SUPPLIED DATA Block Start
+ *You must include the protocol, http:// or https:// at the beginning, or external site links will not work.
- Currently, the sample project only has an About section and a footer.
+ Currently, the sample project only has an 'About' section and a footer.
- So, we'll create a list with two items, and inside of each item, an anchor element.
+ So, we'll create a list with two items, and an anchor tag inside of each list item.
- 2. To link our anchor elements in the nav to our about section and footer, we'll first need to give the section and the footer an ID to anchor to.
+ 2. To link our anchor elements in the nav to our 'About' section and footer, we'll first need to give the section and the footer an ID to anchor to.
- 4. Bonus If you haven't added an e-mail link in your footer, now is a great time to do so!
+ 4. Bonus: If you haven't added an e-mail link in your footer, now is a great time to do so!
SUPPLIED DATA Block End
SUPPLIED DATA Block Start
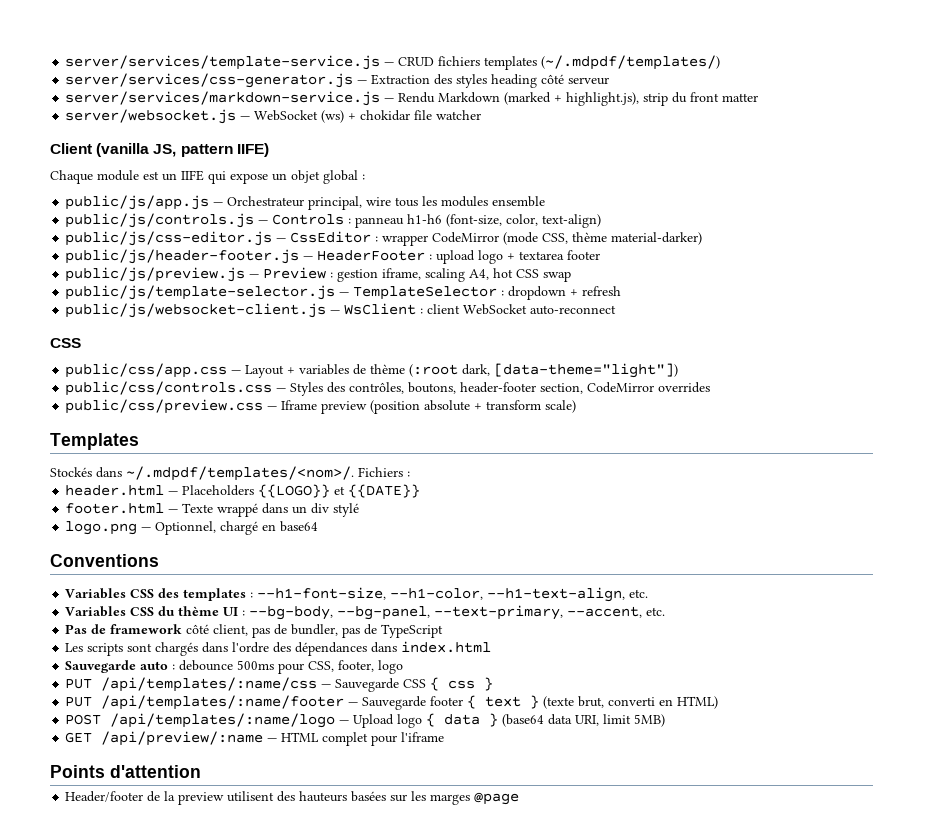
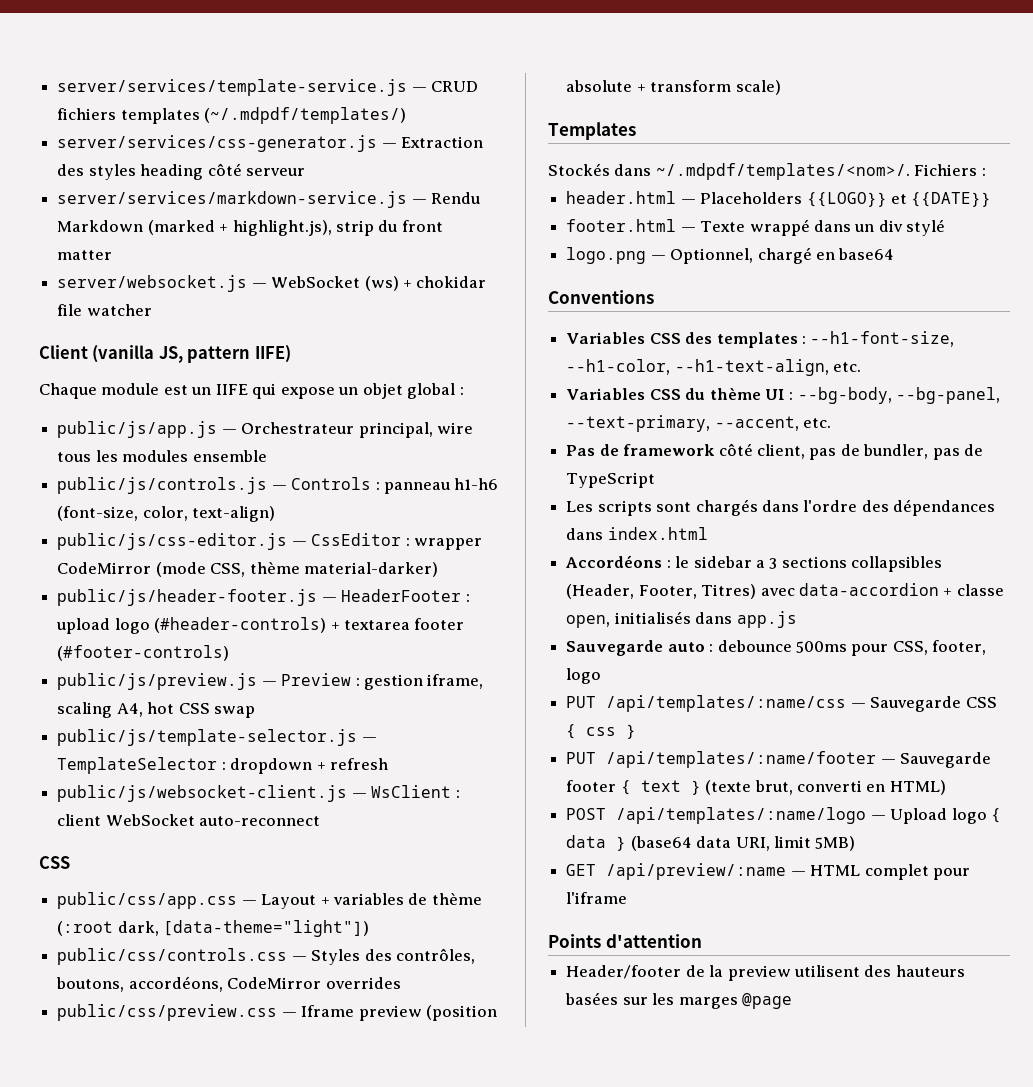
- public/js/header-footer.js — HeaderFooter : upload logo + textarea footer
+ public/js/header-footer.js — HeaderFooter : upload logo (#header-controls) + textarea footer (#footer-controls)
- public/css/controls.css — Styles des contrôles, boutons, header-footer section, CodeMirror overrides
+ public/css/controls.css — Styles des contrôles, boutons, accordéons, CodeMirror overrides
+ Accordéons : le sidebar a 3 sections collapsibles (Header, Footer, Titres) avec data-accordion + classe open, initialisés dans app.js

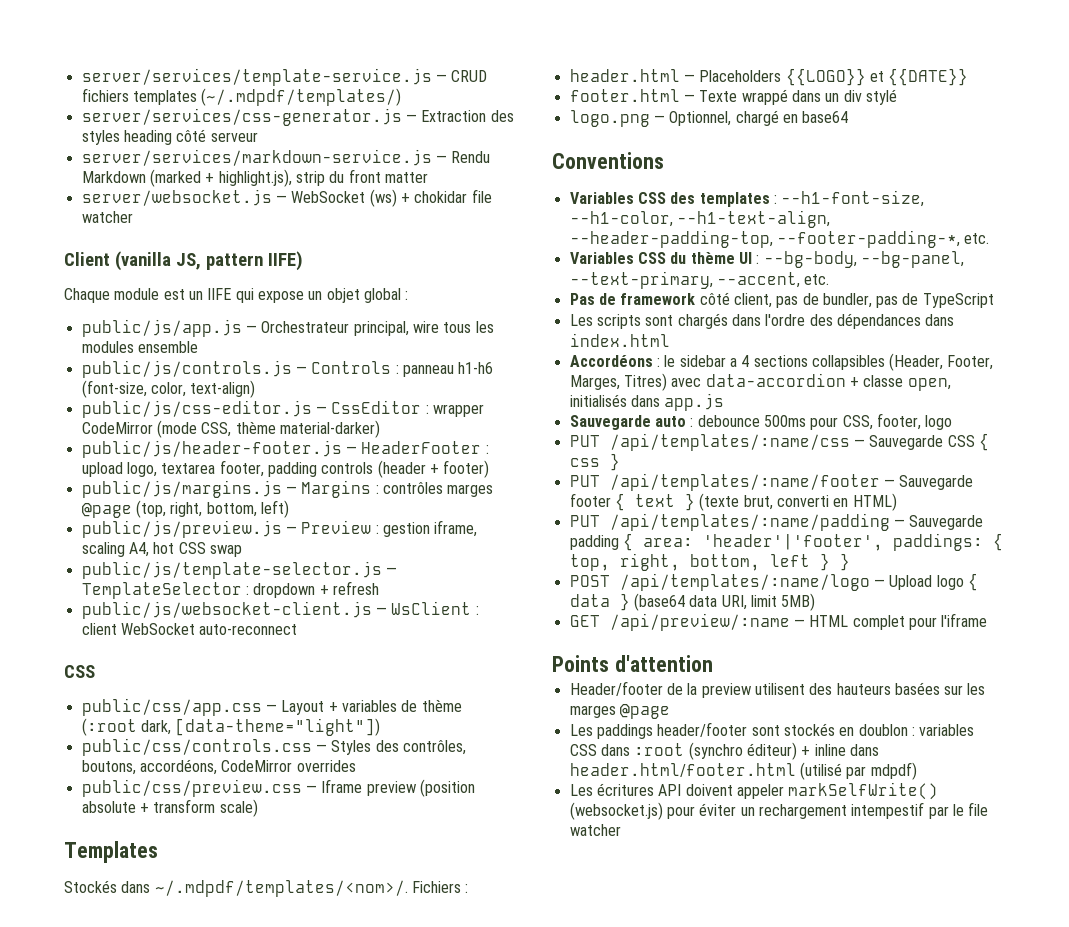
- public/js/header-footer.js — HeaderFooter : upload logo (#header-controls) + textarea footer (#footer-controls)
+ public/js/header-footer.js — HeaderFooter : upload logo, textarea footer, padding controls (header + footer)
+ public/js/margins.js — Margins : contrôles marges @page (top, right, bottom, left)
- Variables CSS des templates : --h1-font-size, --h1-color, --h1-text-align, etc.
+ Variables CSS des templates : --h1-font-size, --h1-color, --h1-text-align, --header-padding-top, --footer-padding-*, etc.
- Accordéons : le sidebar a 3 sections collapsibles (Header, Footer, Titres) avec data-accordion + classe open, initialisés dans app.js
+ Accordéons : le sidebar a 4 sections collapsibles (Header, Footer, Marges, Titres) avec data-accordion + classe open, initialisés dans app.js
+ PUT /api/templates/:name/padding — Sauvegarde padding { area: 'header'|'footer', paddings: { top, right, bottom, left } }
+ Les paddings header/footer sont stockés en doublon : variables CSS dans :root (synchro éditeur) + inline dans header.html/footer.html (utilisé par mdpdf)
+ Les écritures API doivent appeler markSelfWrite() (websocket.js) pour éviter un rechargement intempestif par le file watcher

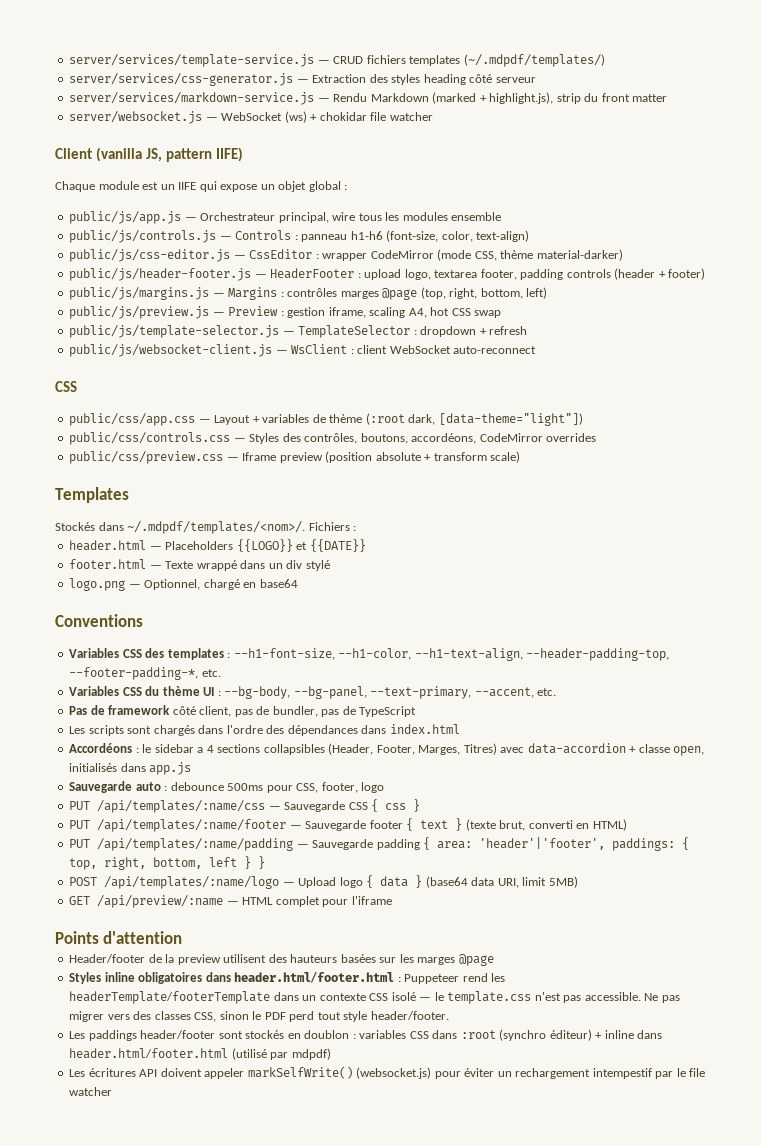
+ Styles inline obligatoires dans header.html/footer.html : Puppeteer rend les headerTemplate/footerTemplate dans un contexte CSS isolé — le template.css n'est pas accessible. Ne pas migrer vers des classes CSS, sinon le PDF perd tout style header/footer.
SUPPLIED DATA Block End
▶ TASK TO CARRY OUT
Copy every line where the word "Currently" is present in the entries above.

▶ ANSWER TO THIS EXERCISE
- Currently, the sample project only has an About section and a footer.
+ Currently, the sample project only has an 'About' section and a footer.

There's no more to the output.